Он еще много раз повторит про «качество жизни». Помню, я тогда подумал: как это страшно, когда речь идет не об излечении, а о качестве жизни. Никто не говорит: мы вас вылечим. Говорят: мы улучшим качество вашей жизни. Только что не добавляют: «оставшейся жизни». Но я думал о том, как бы избавиться от той дряни, что засела у меня голове, а не о качестве жизни.

Спирин попросил нас какое-то время подождать в коридоре. Мы вышли, сели у стены. Яна набрала номер профессора Светицкого; он ответил сразу. Обрадовался, узнав, что мы в Москве; заочно похвалил специалистов института Бурденко, спросил, у кого мы на консультации, однако, услышав фамилию, признался, что не слышал о таком человеке. Впрочем, это ничего не значит. Оказывается, Павел Викторович сам только что вернулся из Москвы: был там на симпозиуме. Жаль, что не пересеклись. Спросил, что говорят насчет операции в Бурденко. Яна сказала, что в Бурденко насчет операции пока не уверены. Ищем другие варианты. Может, кибернож. Или, например, криодеструкция.

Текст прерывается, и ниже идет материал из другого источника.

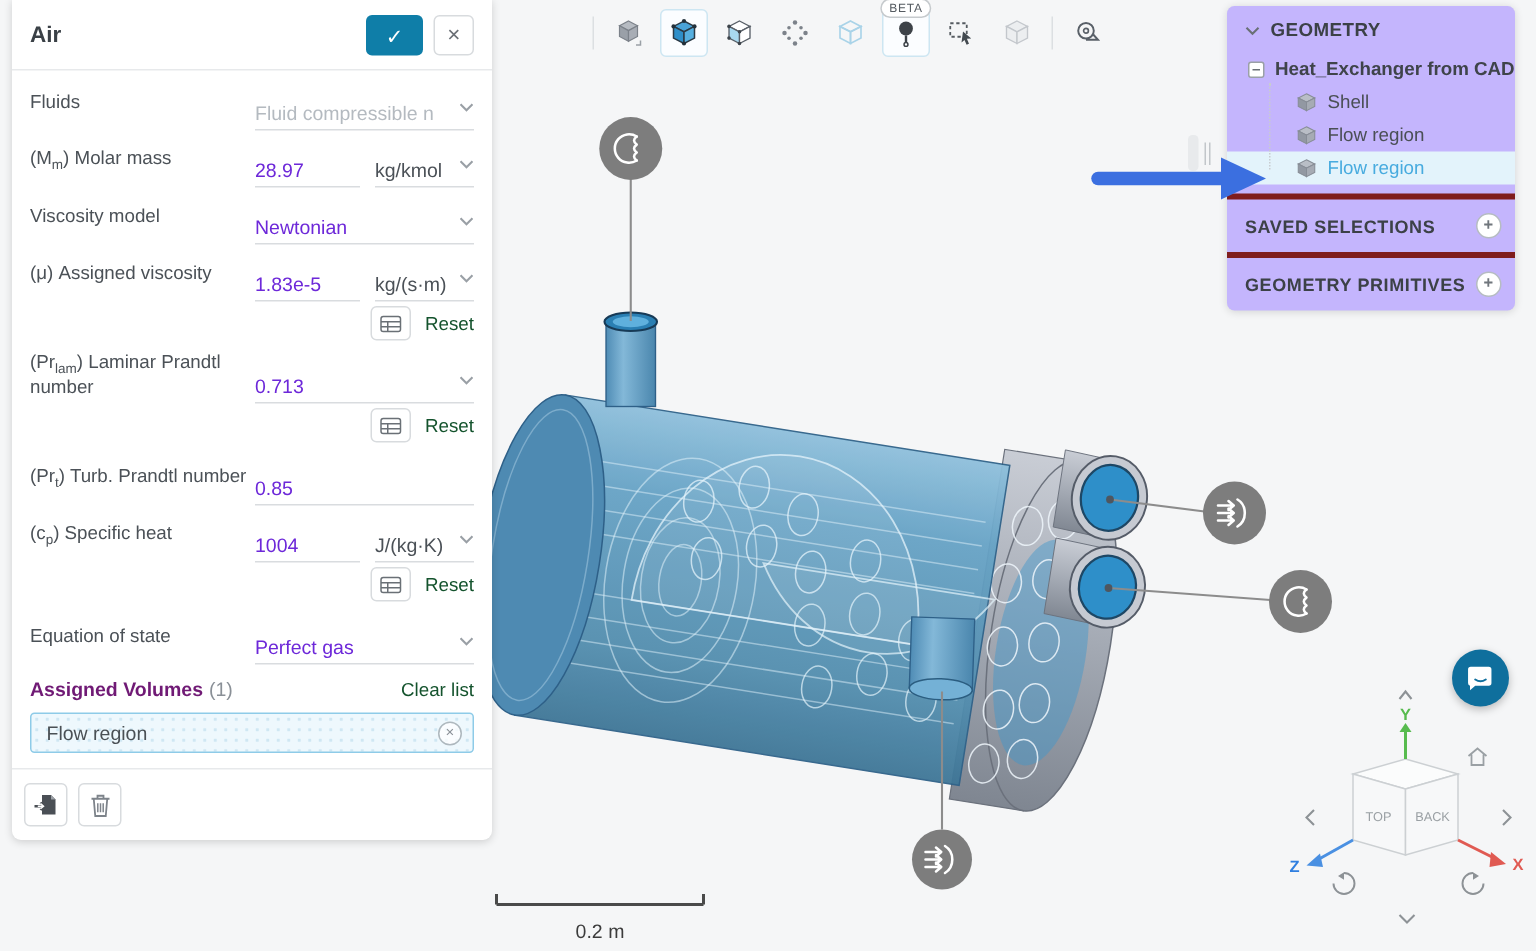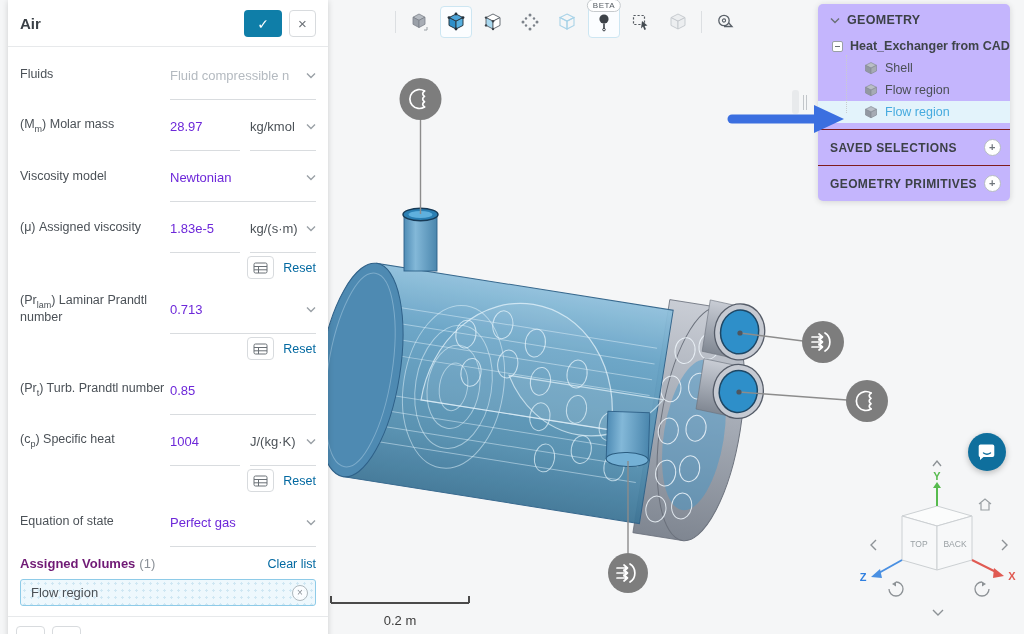--- a/index.html
+++ b/index.html
@@ -26,7 +26,7 @@
   .plabel { width:150px; flex:none; padding-right:4px; font-size:12.5px; line-height:1.15; color:#4b5157; }
   .plabel sub { font-size:9px; }
   .pctl { flex:1; display:flex; align-items:flex-end; gap:10px; }
-  .useg { display:flex; align-items:center; border-bottom:1px solid #d9dcdf; padding:3px 0 16px;margin-top:16px; }
+  .useg { display:flex; border-bottom:1px solid #d9dcdf; padding:3px 0 3px;margin-top:16px; }
   .useg.grow { flex:1; }
   .useg.vfix { width:70px; flex:none; }
   .pval { flex:1; color:#6d28d9; }

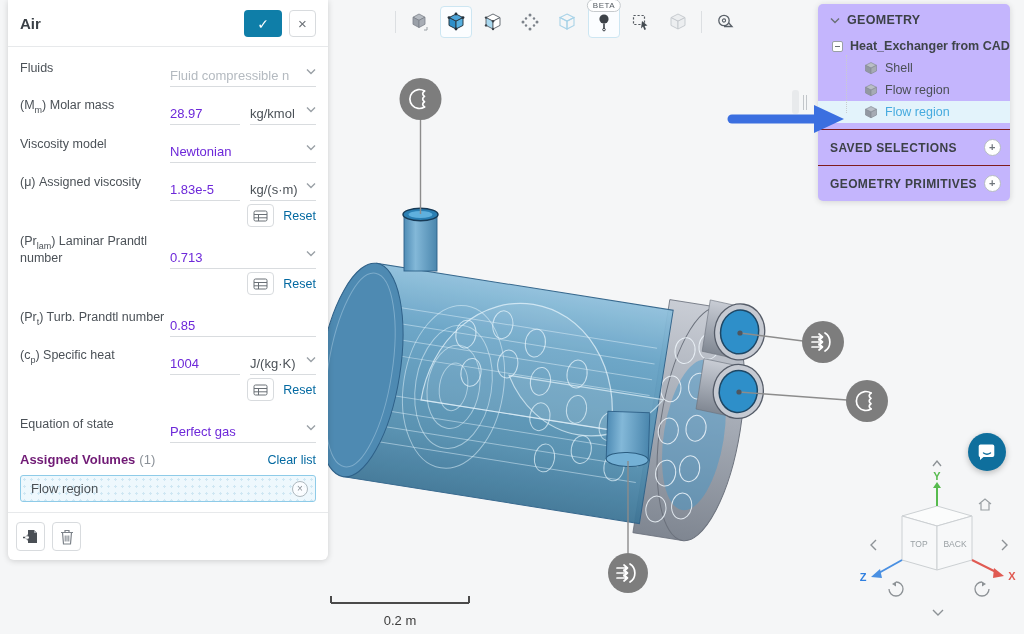--- a/index.html
+++ b/index.html
@@ -77,7 +77,7 @@
   .rp-item { display:flex; align-items:center; gap:7px; padding:4px 8px 4px 46px; color:#4a4f55; cursor:pointer; }
   .rp-item.sel { background:#e3f3fb; color:#47abdf; }
   .rp-sec { display:flex; align-items:center; justify-content:space-between; padding:9px 9px 9px 12px;
-            border-top:1px solid #7f1d1d; font-weight:bold; font-size:12px; color:#3c4147;
+            border-top:4px solid #7f1d1d; font-weight:bold; font-size:12px; color:#3c4147;
             letter-spacing:.4px; cursor:pointer; }
   .plusbtn { width:17px; height:17px; border:1px solid #b6bcc2; border-radius:50%; color:#70767c;
              font-size:11px; line-height:15px; text-align:center; background:#fff; cursor:pointer; }

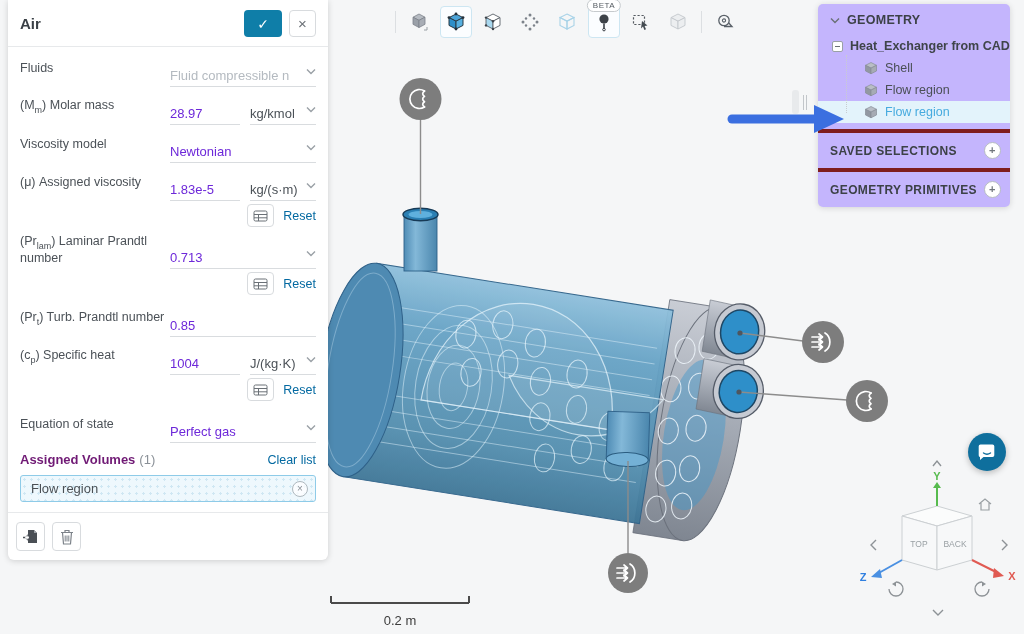--- a/index.html
+++ b/index.html
@@ -36,7 +36,7 @@
   .reset-row { display:flex; justify-content:flex-end; align-items:center; gap:9px; padding:3px 0 4px; }
   .table-btn { width:27px; height:23px; border:1px solid #d8dbde; border-radius:4px; background:#fff;
                display:flex; align-items:center; justify-content:center; cursor:pointer; }
-  .link { color:#0369a1; font-size:12.5px; cursor:pointer; }
+  .link { color:#14532d; font-size:12.5px; cursor:pointer; }
   .assign-row { display:flex; align-items:center; padding:9px 0 2px; }
   .assign-label { font-weight:bold; color:#701a75; }
   .assign-count { color:#8a9097; margin-left:4px; flex:1; }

— А вы звонили в Блохина по номеру, который я вам дал? — спросил Светицкий.

— Мы туда ходили, но там такие очереди… — сказала Яна.

— Не надо вам в очереди, — сказал Светицкий, — звоните напрямую, говорите, что от меня.

Яна сказала: хорошо.

После долгого ожидания появился Спирин. Был консилиум. Несомненно, мне понадобится возобновление курсов химии: химиотерапевт утверждает, что трех курсов с такой опухолью было сильно мало, по какой причине они вообще так рано прекратили химию? Кроме того, вероятно, понадобится кибернож. Опухоль достаточно мала, меньше одного сантиметра, а кибернож — хорошее средство, достаточно действенное.

— Кибернож — это же облучение, да? — спросила Яна. — Просто ваш специалист из кафедры анатомии сказала, что у Володи опухоль еще не совсем опухоль, а скорее папиллома, которая только начала перерождаться в рак, и ее сложно убить лучами.

Спирин задумался: да-да, это, пожалуй, верно. Как вариант, сначала можно провести эндоскопическое удаление вашей папилломы. Но понадобится еще одна консультация. Я вас отправлю к нашему ЛОРу; она прекрасный специалист и в случае чего уберет все лишнее эндоскопом; поверьте, ей можно доверять. Надо, чтоб она вас посмотрела. Идите к ней прямо сейчас, номер кабинета такой-то. Скажете, что от Спирина, я с ней свяжусь. Все снимки она посмотрит у себя на компьютере, все уже загружено в сеть.

— Спасибо вам большое, — сказала Яна. — Так все быстро. В Ростове мы бы, наверное, большую часть дня провели в поликлинике, пытаясь попасть на прием в кабинет. После приема все побыстрее, конечно, но у вас вообще моментально.

Спирин сказал:

— Тут тоже небыстро. Считайте, что я выполняю за поликлинику большую часть работы.